Listed entries Block Start
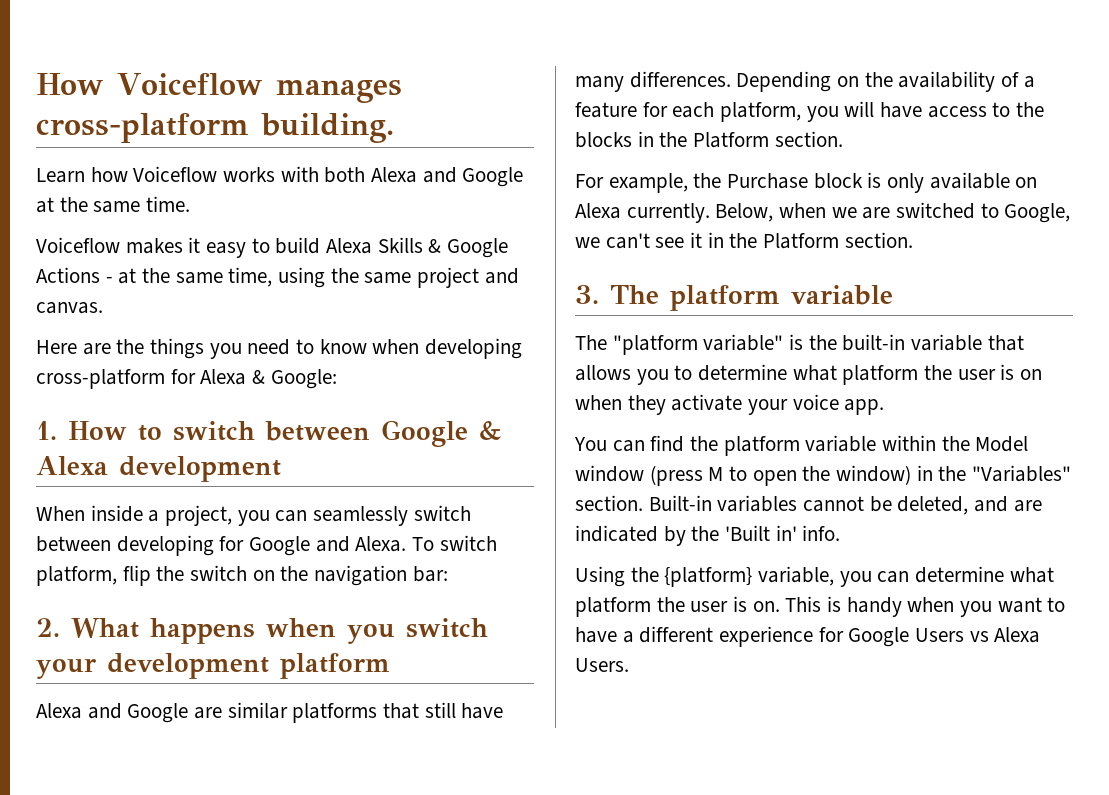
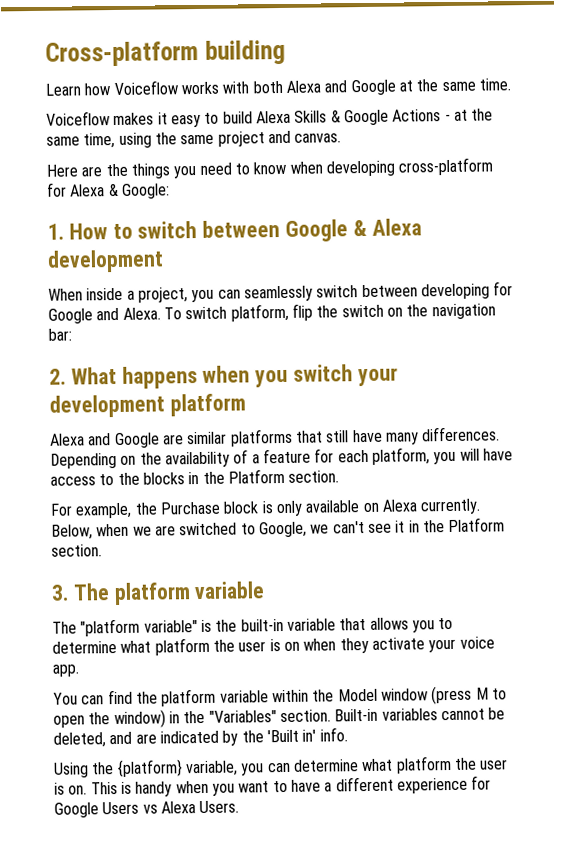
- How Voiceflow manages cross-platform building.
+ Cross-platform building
Listed entries Block End
Listed entries Block Start
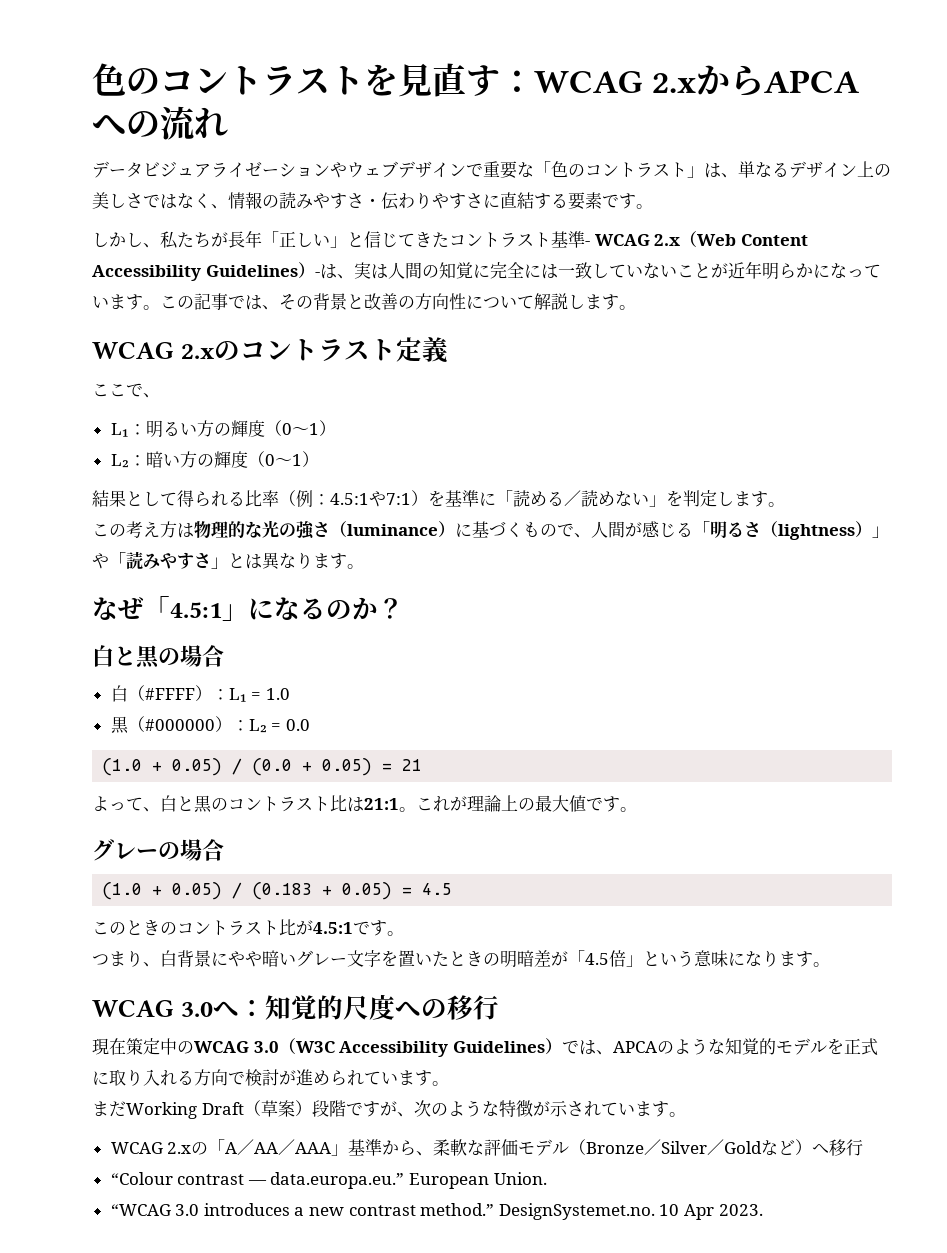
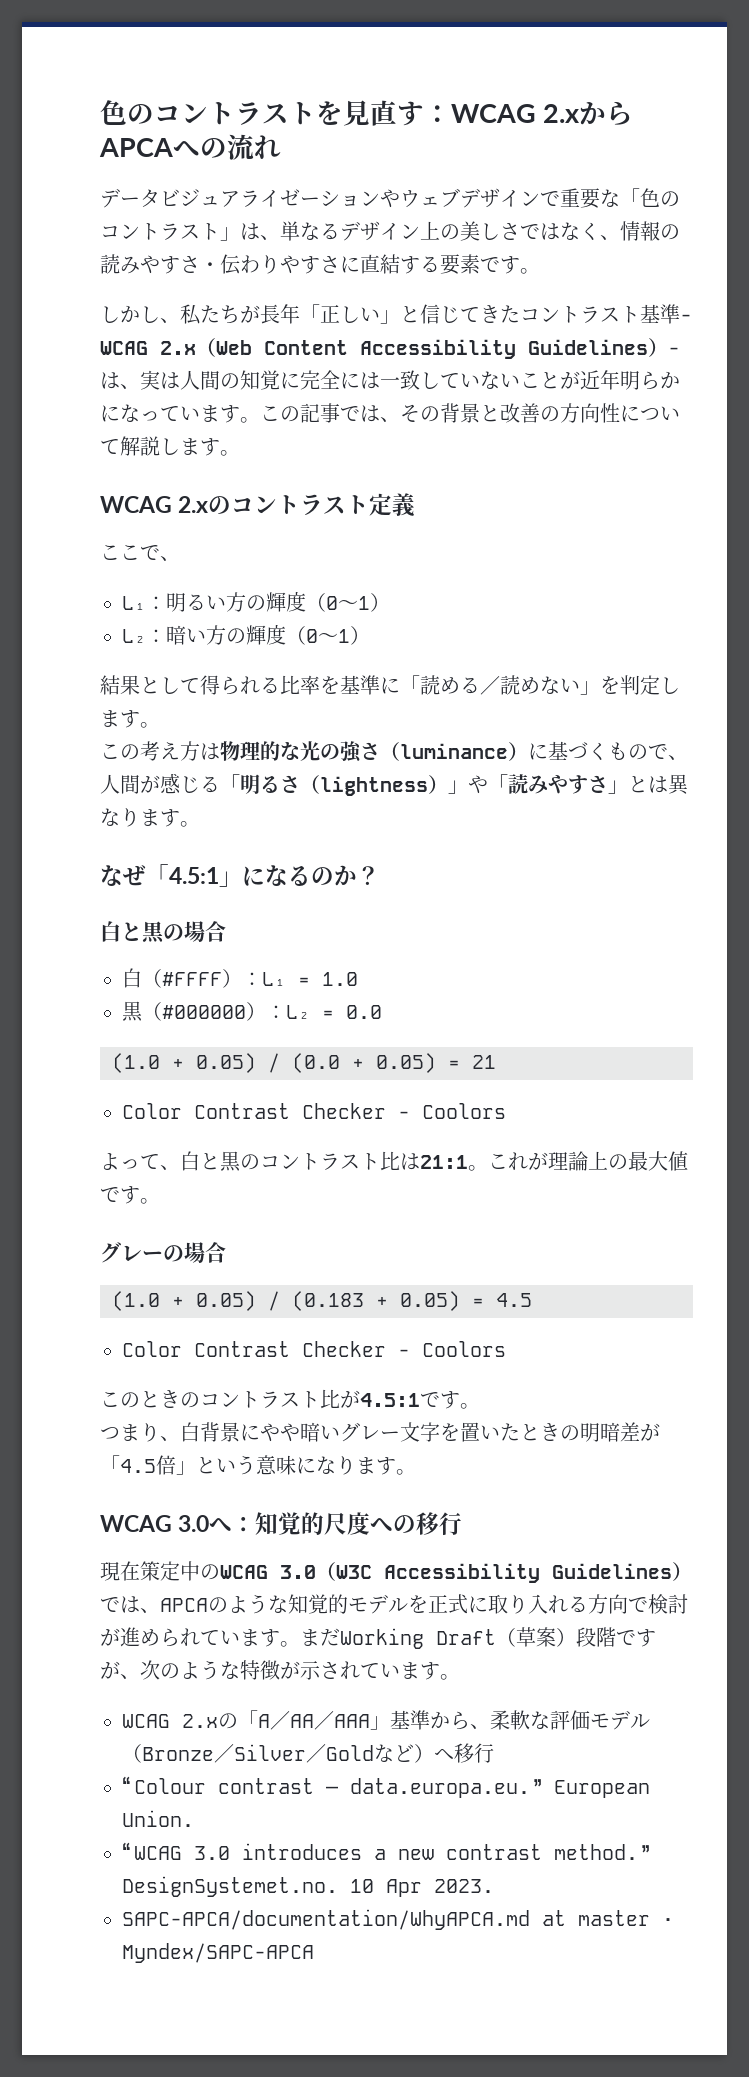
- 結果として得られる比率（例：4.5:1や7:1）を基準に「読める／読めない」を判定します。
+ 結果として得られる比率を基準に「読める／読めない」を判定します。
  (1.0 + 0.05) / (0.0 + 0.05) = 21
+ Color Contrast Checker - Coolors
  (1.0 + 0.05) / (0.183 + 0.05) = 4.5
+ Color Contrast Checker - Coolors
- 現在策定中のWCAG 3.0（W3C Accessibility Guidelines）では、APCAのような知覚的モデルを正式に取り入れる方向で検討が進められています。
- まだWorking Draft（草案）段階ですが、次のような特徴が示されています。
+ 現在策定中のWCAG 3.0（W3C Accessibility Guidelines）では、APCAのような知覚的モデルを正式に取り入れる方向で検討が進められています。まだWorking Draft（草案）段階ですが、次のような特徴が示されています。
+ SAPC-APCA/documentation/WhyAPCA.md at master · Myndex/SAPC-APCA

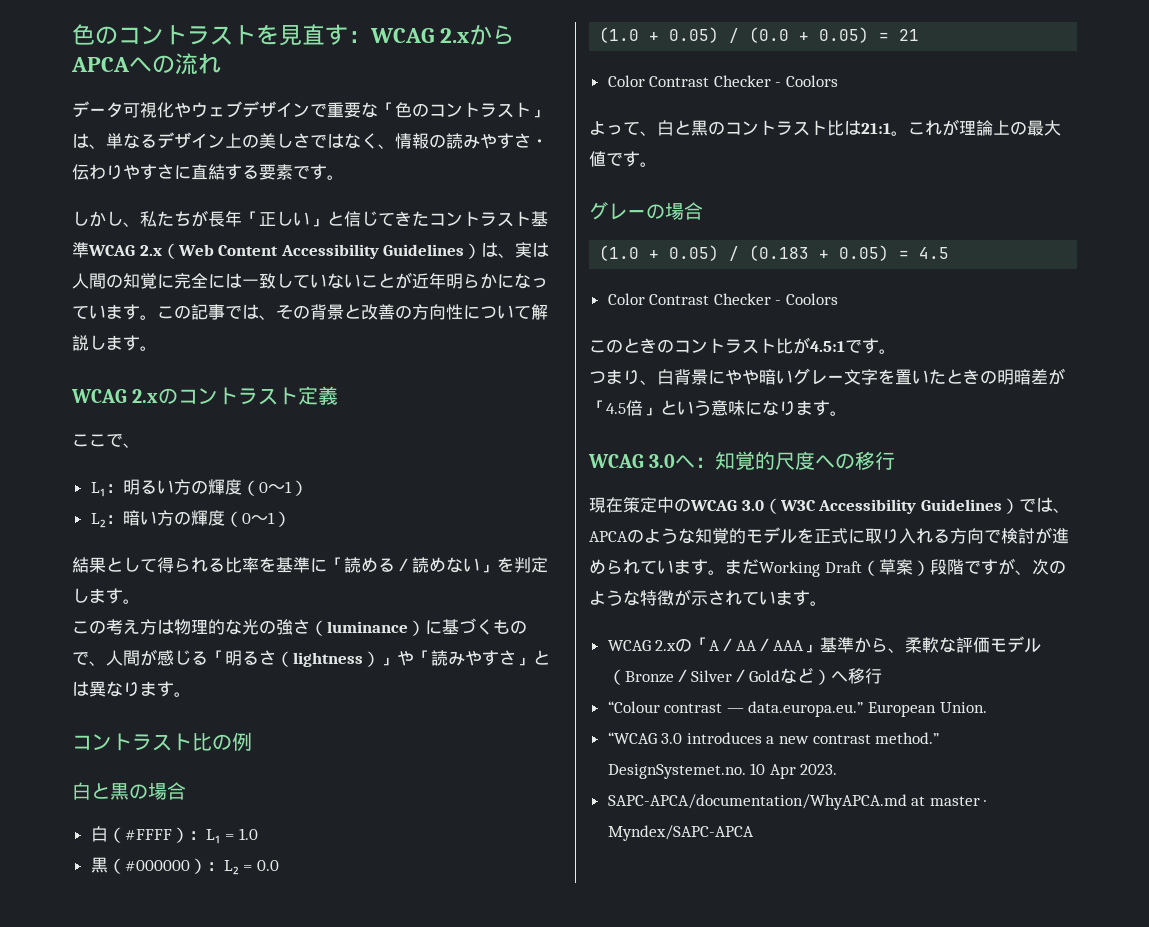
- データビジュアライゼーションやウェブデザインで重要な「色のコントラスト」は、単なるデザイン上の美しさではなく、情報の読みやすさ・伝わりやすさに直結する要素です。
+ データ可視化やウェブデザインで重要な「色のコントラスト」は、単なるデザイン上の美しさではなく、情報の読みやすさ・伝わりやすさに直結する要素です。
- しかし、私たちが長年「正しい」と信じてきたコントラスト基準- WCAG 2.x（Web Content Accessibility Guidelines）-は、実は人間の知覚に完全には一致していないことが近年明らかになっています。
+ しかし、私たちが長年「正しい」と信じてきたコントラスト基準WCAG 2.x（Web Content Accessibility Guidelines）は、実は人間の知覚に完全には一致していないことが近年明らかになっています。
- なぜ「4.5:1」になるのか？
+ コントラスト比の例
Listed entries Block End
Listed entries Block Start
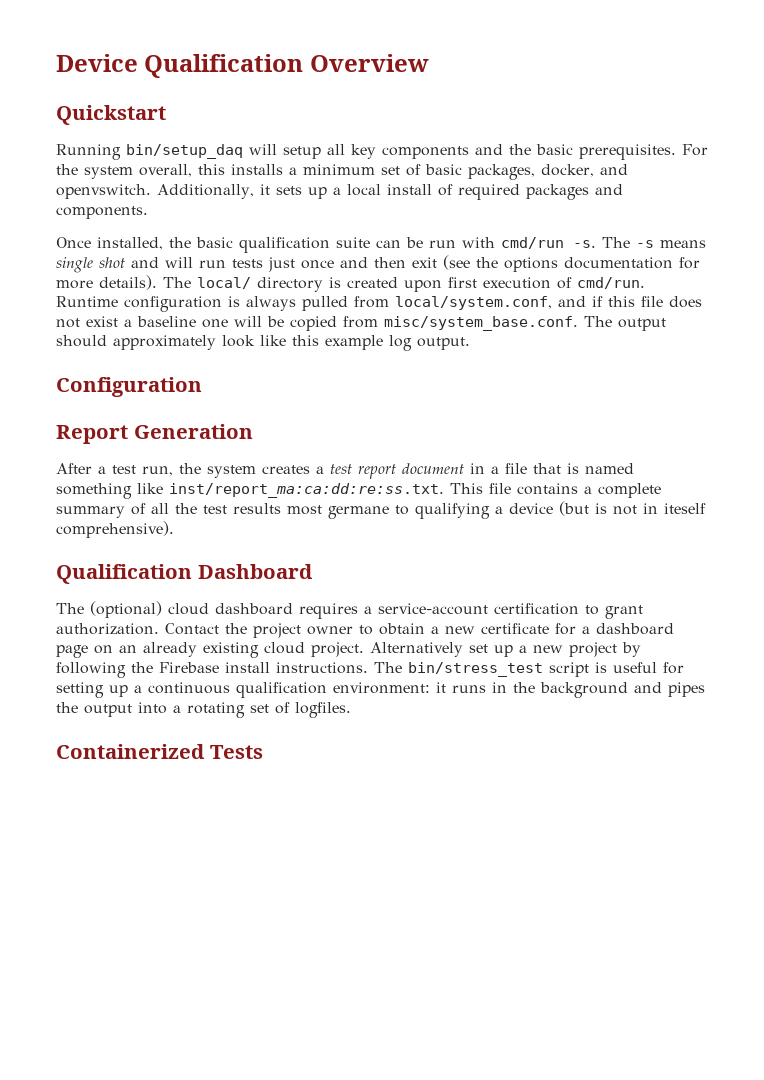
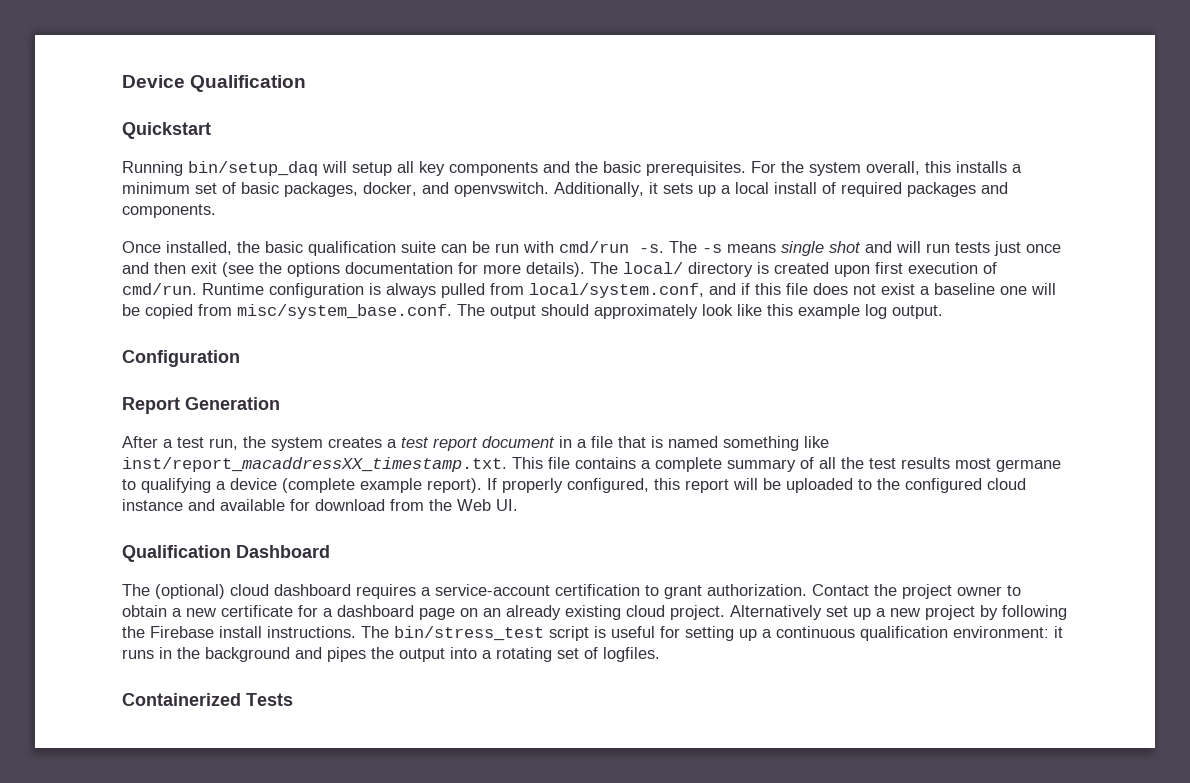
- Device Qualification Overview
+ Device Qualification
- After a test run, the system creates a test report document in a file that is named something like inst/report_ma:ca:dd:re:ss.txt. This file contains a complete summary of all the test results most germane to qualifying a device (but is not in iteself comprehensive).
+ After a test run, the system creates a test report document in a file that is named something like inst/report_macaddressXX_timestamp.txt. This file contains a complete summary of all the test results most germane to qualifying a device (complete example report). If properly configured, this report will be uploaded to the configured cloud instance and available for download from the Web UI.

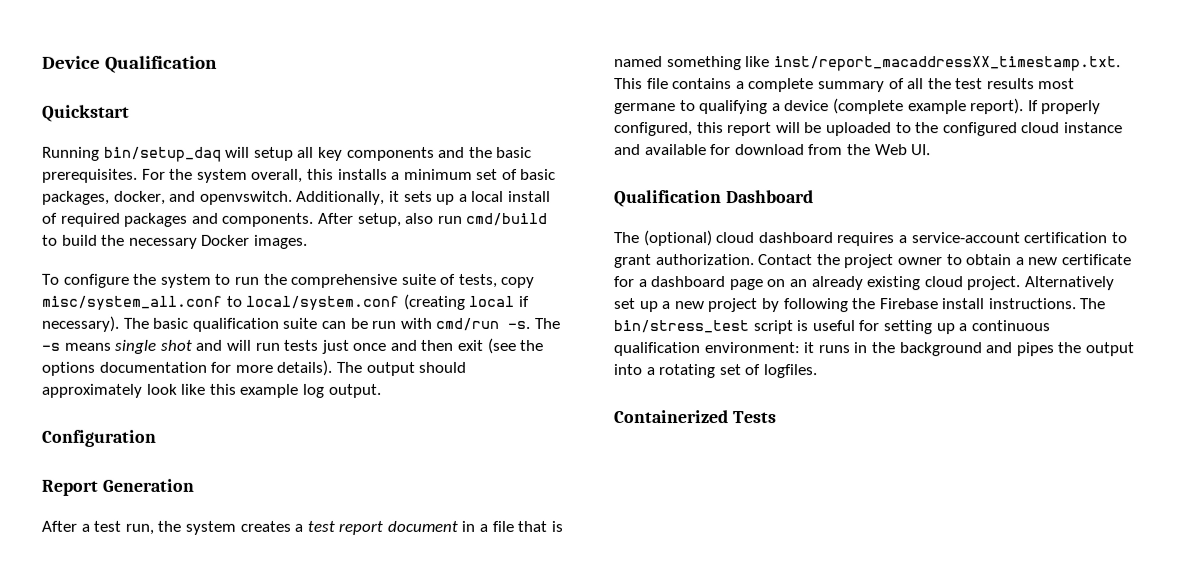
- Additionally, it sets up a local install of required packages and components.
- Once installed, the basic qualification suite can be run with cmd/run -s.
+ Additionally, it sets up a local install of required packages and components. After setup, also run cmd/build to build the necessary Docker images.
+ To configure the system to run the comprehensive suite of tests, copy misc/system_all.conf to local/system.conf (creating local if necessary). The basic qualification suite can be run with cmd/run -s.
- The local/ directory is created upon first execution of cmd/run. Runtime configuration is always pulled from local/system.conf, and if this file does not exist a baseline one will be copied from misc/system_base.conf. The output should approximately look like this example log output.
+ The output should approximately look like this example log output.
Listed entries Block End
▶ [Work to be completed]
Your answer should consist of every line from the entries that holds "local".

▶ [Result below]
- Additionally, it sets up a local install of required packages and components.
+ Additionally, it sets up a local install of required packages and components. After setup, also run cmd/build to build the necessary Docker images.
+ To configure the system to run the comprehensive suite of tests, copy misc/system_all.conf to local/system.conf (creating local if necessary). The basic qualification suite can be run with cmd/run -s.
- The local/ directory is created upon first execution of cmd/run. Runtime configuration is always pulled from local/system.conf, and if this file does not exist a baseline one will be copied from misc/system_base.conf. The output should approximately look like this example log output.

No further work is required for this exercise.